‘She’s very ill—ʼ
She sniffed, visibly fighting for control, and Ben smothered a wave of protective concern that made him want to take her in his arms again. He was conscious that in her emotionally vulnerable state even small gestures could be misinterpreted, taken for something they were not.
He might be a bastard but he was at least an honest one. He’d never raised a woman’s expectations in his life.
‘Very ill, it’s a...her blood. The doctor explained, but her best hope is a bone-marrow transplant.’
There was hope.
Listening, Ben knew how a man in a very long very black tunnel felt when a light appeared. He had a dozen questions but he closed his mouth, stifled his impatience and instead prompted gently.
‘That’s good.’
Her face told him there was a but coming.
‘She has a very rare blood type and the chances of a donor being found in time are slim. Her main...only hope, really, is a compatible blood relative. I’m not compatible—’ It still felt like a kind of failure that she wasn’t able to be the one to save her child’s life.
As soon as she mentioned the blood group he recognised the significance.
‘But I am.’
Lily nodded. ‘It seems likely. I don’t really know about these things but I’m assuming if she didn’t get my blood group she got yours? Though they wouldn’t know for sure until they test you, but... I told him that you’d do it.’ She felt his long fingers tighten on her forearm and looked down, not realising until that moment that he was holding her.
She looked up, wondering uneasily if she had taken too much for granted. Obviously she would do anything for her daughter, but Ben didn’t even know her. He wanted to be involved, but she still couldn’t shake the fear that deep down he might even resent her existence.

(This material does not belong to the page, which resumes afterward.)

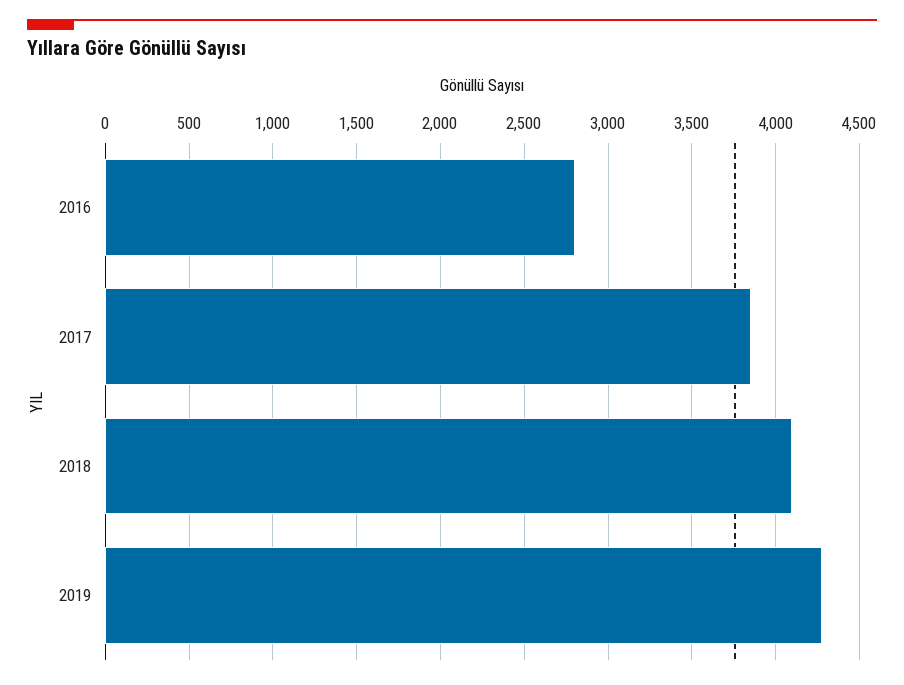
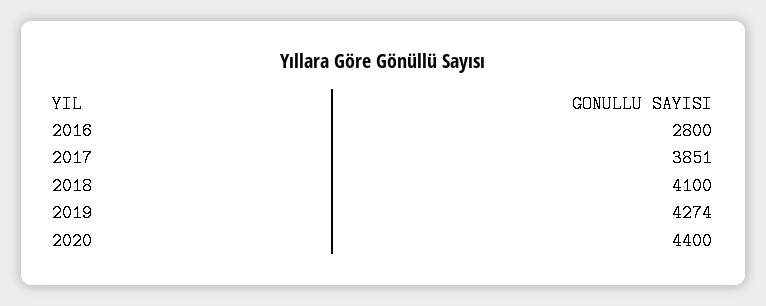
2020: none -> 4400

‘I probably should have asked you first...’
He shook his head slowly from side to side. ‘No, you should not have asked me. You’d do anything for Emmy, wouldn’t you?’
‘Of course, I’m her mother.’
‘And I’m her father. So I would do anything for her too.’ Anything... His initial rush of emotions settled into deep relief.
‘The fact that I can do something...’ He spoke with more confidence as he realised he possessed the instincts he had feared were absent in his make-up. ‘Anything...’ He dragged a hand across the surface of his gleaming dark hair and turned to the practicalities. ‘I’ll do it...when...how...?’
‘The doctor said he’ll see you in the morning. It’s a relatively simple procedure. They can do it straight away. There’s some discomfort,’ she warned.
‘Is it so hard for you to believe that I would endure the odd twinge for our daughter?’
She shook her head. ‘Sorry. I suppose,’ she admitted in a flash of shamed honesty, ‘I feel a bit jealous. I wish I could be the one to save her. I know it’s stupid and what matters is that she is saved.’ She closed her eyes and said, ‘But I wasn’t even there for her... I wish I hadn’t gone on that stupid holiday.’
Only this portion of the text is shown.